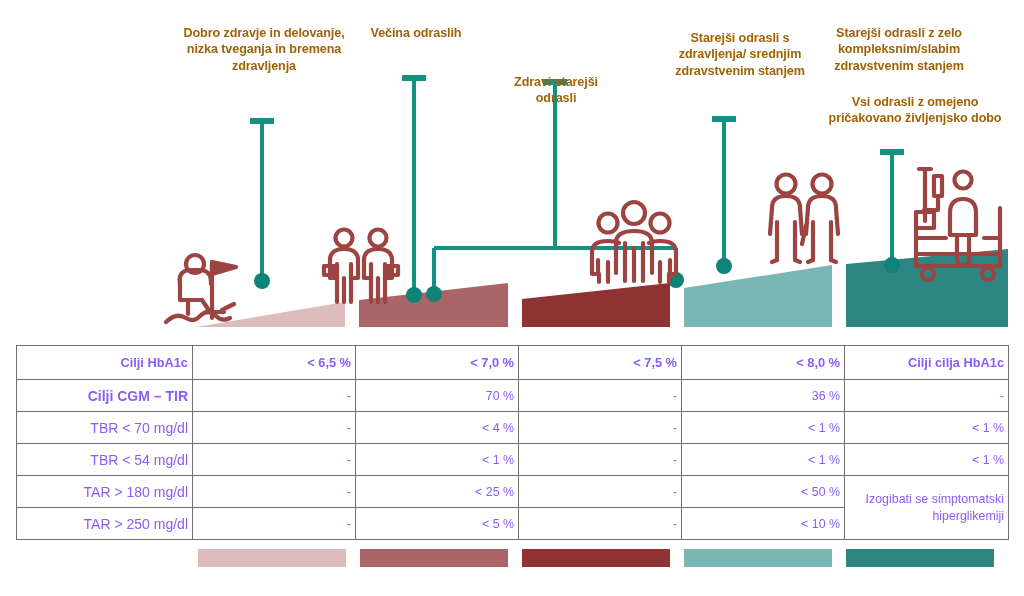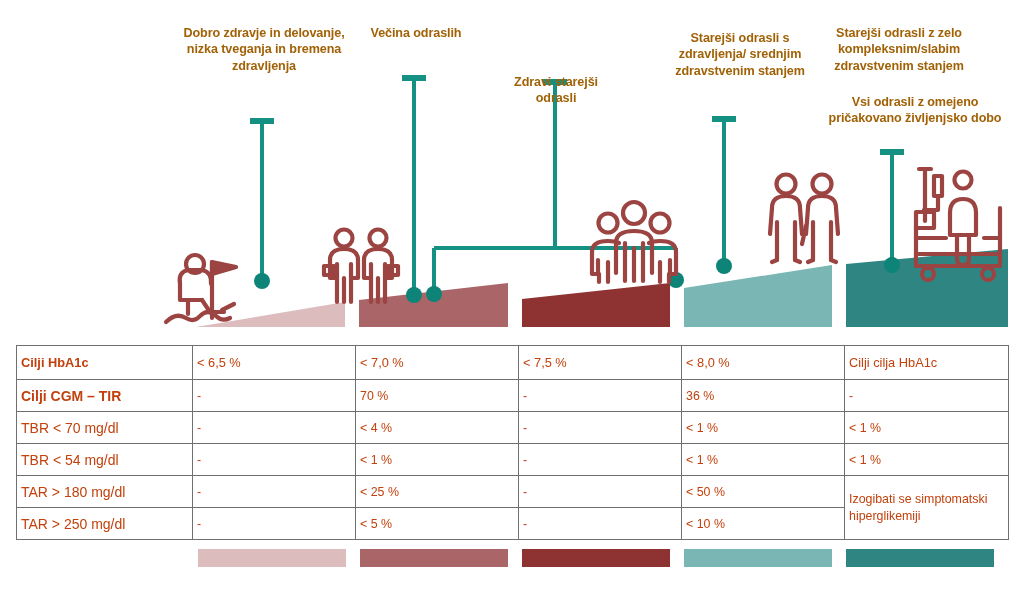--- a/index.html
+++ b/index.html
@@ -64,10 +64,10 @@
   }
   table.targets td {
     border: 1px solid #6f6f6f;
-    text-align: left;
+    text-align: right;
     vertical-align: middle;
     font-size: 12.4px;
-    color: #c2410c;
+    color: #8b5cf6;
     height: 31px;
     padding: 0 4px;
   }

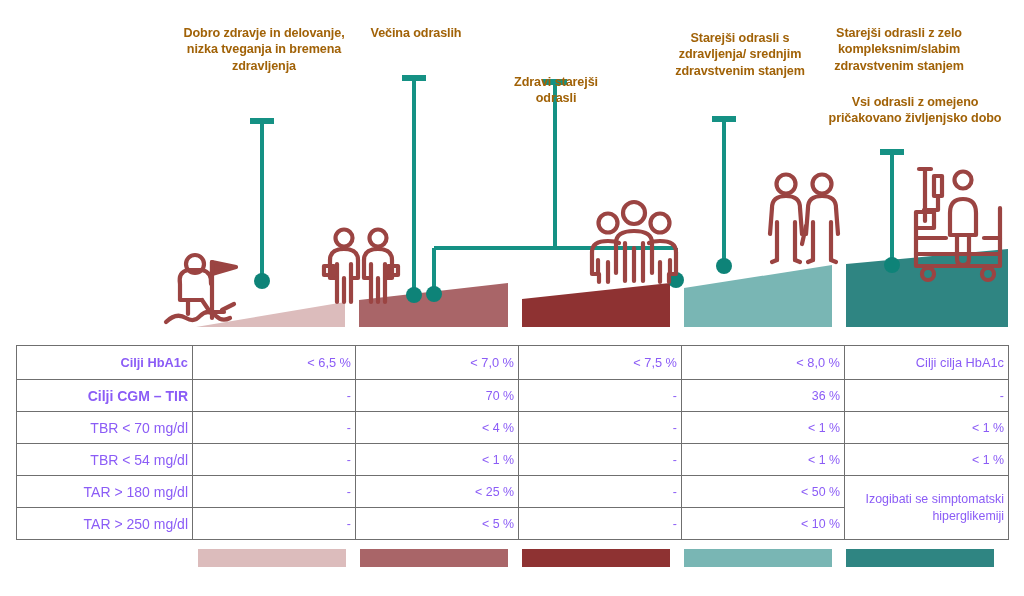--- a/index.html
+++ b/index.html
@@ -72,7 +72,7 @@
     padding: 0 4px;
   }
   table.targets tr.head td {
-    font-weight: normal;
+    font-weight: bold;
     height: 33px;
     font-size: 12.8px;
   }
━━━━━━━━━━
Scan the data above for the string "table" and copy each line where it appears.

§ Written reply:
   table.targets td {
   table.targets tr.head td {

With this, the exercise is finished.